INCOME is the sum of all households wages, salaries, profits, interest payments, rents, and other forms of
earnings in a given period of time. It is a flow measure.
WEALTH, OR NET WORTH, is the total value of what a household owns minus what it owes. It is a stock
measure.
NORMAL GOODS demand goes up when income is higher and for which demand goes down when income
is lower.
INFERIOR GOODS demand falls when income rises
SUBSTITUTES are goods that can serve as replacements for one another; when the price of one increases,
demand for the other goes up. Perfect substitutes are identical products.
COMPLEMENTS are goods that “go together”; a decrease in the price of one results in an increase in
demand for the other, and vice versa.
SUPPLY SCHEDULE is a table showing how much of a product firms will supply at different prices.
QUANTITY SUPPLIED represents the number of units of a product that a firm would be willing and able to
offer for sale at a particular price during a given time period.
LAW OF SUPPLY states that there is a positive relationship between price and quantity of a good supplied.
EQUILIBRIUM is the condition that exists when quantity supplied and quantity demanded are equal.
EXCESS DEMAND, or shortage, is the condition that exists when quantity demanded exceeds quantity
supplied at the current price.
EXCESS SUPPLY, or surplus, is the condition that exists when quantity supplied exceeds quantity demanded
at the current price.
PRODUCTION is an activity that transform inputs into outputs (or) conversion of resources into
commodities.Production is the organized activity of transforming resources into finish product
PRODUCTION FUNCTION specifies the maximum output that can be produced for a given amount of
input.
COST OF PRODUCTION refers to the total cost incurred by a business to produce a specific quantity of a
product or offer a service.
FIXED COSTS are expenses that do not change with the amount of output produced.
VARIABLE COSTS are costs that change with the changes in the level of production. That is, they rise as the
production volume increases and decrease as the production volume decreases.
TOTAL COST encompasses both variable and fixed costs.

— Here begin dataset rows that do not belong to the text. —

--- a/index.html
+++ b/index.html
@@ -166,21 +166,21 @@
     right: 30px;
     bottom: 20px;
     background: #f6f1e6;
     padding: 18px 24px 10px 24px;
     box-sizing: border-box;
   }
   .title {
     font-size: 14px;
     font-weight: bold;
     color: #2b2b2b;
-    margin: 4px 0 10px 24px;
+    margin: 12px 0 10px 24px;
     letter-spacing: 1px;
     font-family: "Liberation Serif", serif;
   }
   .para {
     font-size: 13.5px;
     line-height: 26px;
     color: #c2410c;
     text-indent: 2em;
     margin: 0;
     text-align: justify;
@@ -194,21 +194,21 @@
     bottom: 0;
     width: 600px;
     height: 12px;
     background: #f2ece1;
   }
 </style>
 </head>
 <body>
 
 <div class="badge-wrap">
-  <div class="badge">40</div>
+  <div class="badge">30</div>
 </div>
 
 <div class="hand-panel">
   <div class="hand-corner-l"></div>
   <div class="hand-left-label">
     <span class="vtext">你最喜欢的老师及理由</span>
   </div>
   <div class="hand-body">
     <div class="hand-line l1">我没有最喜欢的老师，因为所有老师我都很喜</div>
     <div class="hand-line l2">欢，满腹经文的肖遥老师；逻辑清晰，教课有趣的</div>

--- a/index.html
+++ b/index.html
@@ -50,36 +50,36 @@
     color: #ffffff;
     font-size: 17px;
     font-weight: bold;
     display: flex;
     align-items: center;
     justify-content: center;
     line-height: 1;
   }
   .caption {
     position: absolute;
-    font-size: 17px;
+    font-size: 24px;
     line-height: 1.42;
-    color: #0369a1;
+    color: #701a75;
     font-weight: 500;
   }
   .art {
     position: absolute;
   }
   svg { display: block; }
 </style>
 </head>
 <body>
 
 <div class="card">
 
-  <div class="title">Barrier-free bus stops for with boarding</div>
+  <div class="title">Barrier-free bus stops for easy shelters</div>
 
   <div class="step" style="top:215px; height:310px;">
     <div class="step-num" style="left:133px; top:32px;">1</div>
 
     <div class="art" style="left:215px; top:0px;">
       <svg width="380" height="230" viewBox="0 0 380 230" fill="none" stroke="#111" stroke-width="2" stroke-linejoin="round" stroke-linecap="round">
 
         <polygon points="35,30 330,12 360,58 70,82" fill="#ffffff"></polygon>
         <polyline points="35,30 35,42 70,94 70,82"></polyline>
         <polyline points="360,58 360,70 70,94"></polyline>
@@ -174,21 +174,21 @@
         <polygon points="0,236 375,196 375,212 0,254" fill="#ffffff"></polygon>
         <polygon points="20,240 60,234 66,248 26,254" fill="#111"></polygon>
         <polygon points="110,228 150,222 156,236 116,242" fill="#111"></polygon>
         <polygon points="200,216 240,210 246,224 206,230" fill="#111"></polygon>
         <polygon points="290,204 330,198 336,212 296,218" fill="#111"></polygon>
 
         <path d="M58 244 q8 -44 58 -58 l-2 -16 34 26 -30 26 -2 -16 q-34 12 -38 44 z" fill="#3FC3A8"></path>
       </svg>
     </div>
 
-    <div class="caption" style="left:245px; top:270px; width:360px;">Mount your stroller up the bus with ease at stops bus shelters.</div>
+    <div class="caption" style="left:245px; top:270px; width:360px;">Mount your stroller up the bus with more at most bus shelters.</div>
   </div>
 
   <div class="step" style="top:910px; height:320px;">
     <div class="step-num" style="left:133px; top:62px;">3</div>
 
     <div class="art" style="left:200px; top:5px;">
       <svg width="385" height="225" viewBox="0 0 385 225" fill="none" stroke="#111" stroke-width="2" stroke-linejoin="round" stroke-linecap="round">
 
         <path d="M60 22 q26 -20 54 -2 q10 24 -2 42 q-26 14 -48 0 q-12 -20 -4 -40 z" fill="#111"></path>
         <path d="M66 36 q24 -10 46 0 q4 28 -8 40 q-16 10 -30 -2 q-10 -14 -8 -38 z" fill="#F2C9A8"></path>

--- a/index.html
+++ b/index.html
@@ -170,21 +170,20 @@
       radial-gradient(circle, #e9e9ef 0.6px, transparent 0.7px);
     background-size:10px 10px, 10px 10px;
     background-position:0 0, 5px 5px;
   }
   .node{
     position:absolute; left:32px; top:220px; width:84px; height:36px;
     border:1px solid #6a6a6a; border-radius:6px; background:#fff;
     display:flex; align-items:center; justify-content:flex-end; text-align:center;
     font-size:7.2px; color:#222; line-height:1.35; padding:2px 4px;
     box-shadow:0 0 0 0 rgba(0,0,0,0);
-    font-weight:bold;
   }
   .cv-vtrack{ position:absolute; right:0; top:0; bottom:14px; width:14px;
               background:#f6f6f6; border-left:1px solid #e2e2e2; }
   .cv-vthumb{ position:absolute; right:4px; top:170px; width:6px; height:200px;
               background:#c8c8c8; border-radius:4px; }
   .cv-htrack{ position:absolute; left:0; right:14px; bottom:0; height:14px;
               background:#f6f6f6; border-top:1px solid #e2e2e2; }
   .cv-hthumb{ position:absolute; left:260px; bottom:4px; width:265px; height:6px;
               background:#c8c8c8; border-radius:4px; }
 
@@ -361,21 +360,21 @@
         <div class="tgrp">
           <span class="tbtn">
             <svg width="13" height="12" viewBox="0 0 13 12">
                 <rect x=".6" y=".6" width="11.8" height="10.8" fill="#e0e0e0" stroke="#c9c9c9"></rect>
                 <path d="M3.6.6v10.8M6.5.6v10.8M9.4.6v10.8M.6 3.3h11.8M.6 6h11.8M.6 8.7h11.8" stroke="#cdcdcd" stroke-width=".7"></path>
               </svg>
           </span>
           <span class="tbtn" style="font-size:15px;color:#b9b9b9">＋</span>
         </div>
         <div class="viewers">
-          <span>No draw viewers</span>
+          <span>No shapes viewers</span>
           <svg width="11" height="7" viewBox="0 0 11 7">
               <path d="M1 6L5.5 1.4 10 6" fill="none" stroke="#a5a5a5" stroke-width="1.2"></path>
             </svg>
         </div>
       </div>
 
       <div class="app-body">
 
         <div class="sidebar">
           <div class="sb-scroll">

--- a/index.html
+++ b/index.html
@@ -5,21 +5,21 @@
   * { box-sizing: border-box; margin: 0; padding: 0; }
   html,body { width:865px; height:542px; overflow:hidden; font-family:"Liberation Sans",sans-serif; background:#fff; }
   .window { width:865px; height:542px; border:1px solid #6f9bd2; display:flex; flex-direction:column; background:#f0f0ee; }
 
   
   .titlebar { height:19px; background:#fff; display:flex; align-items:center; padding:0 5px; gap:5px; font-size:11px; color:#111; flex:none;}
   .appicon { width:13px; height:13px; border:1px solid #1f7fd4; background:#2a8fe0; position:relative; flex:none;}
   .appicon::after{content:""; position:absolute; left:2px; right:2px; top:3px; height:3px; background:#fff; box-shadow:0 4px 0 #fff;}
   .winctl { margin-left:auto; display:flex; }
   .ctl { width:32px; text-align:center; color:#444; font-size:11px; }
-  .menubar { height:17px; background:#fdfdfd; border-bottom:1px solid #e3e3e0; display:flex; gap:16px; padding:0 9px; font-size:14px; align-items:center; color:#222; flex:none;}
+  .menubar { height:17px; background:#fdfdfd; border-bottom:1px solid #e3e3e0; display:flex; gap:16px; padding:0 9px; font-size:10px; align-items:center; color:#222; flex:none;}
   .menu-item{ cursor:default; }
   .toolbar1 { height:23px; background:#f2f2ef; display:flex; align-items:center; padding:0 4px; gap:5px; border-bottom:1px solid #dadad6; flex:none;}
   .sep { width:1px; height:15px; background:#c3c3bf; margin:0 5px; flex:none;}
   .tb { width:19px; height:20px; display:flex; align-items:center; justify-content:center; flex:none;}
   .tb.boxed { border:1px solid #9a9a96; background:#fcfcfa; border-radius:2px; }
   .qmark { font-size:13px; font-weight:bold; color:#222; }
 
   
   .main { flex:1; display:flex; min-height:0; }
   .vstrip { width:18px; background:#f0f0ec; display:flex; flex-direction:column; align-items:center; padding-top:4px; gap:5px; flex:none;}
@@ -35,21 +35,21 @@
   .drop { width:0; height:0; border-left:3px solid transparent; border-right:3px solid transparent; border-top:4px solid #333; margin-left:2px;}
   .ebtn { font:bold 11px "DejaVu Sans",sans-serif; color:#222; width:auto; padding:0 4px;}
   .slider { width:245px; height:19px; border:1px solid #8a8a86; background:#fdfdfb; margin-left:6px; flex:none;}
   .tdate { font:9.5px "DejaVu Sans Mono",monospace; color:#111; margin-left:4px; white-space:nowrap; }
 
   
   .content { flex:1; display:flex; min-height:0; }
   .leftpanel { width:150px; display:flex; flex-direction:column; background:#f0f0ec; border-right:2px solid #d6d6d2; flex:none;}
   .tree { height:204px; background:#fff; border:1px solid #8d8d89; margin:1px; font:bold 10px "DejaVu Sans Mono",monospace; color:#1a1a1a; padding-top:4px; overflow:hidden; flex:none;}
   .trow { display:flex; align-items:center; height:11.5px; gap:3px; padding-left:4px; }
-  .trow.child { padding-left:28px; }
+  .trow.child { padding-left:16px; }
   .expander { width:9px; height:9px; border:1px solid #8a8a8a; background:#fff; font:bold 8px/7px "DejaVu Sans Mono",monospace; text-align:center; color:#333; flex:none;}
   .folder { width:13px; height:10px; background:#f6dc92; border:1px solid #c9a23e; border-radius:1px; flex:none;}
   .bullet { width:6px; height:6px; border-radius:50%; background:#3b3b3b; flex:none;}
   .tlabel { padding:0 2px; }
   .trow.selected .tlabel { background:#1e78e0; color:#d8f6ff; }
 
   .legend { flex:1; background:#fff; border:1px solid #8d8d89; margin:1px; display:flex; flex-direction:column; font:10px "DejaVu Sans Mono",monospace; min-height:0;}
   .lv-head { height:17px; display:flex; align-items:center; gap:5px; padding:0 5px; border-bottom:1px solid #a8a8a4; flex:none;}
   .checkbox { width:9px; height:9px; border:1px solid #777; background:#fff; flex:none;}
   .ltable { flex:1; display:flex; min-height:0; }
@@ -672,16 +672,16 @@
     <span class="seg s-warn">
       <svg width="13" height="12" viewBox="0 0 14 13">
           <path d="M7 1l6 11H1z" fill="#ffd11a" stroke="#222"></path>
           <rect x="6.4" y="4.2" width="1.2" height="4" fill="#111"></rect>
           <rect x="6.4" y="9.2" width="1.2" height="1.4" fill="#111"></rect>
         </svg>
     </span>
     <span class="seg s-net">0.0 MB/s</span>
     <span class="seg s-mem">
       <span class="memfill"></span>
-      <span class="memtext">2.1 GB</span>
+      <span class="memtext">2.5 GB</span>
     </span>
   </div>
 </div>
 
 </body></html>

AVERAGE COST refers to the total cost of production divided by the number of units produced. It can also
be obtained by summing the average variable costs and the average fixed costs.
MARGINAL COST is the cost of producing one additional unit of output. It shows the increase in total cost
coming from the production of one more product unit.
COST It refers to the monetary expenditure which a firm has to incur in order to purchase or hire the factors
of production.
CONTROLLABLE COST – It refers to costs w/c can be influenced or controlled by the actions of the
organization members.
UNCONTROLLABLE COST – It refers to costs w/c cannot be controlled by the actions of the organizations
members
COST FUNCTION is a function of input prices and output quantity whose value is the cost of making that
output given those input prices, often applied through the use of the cost curve by companies to minimize
cost and maximize production efficiency.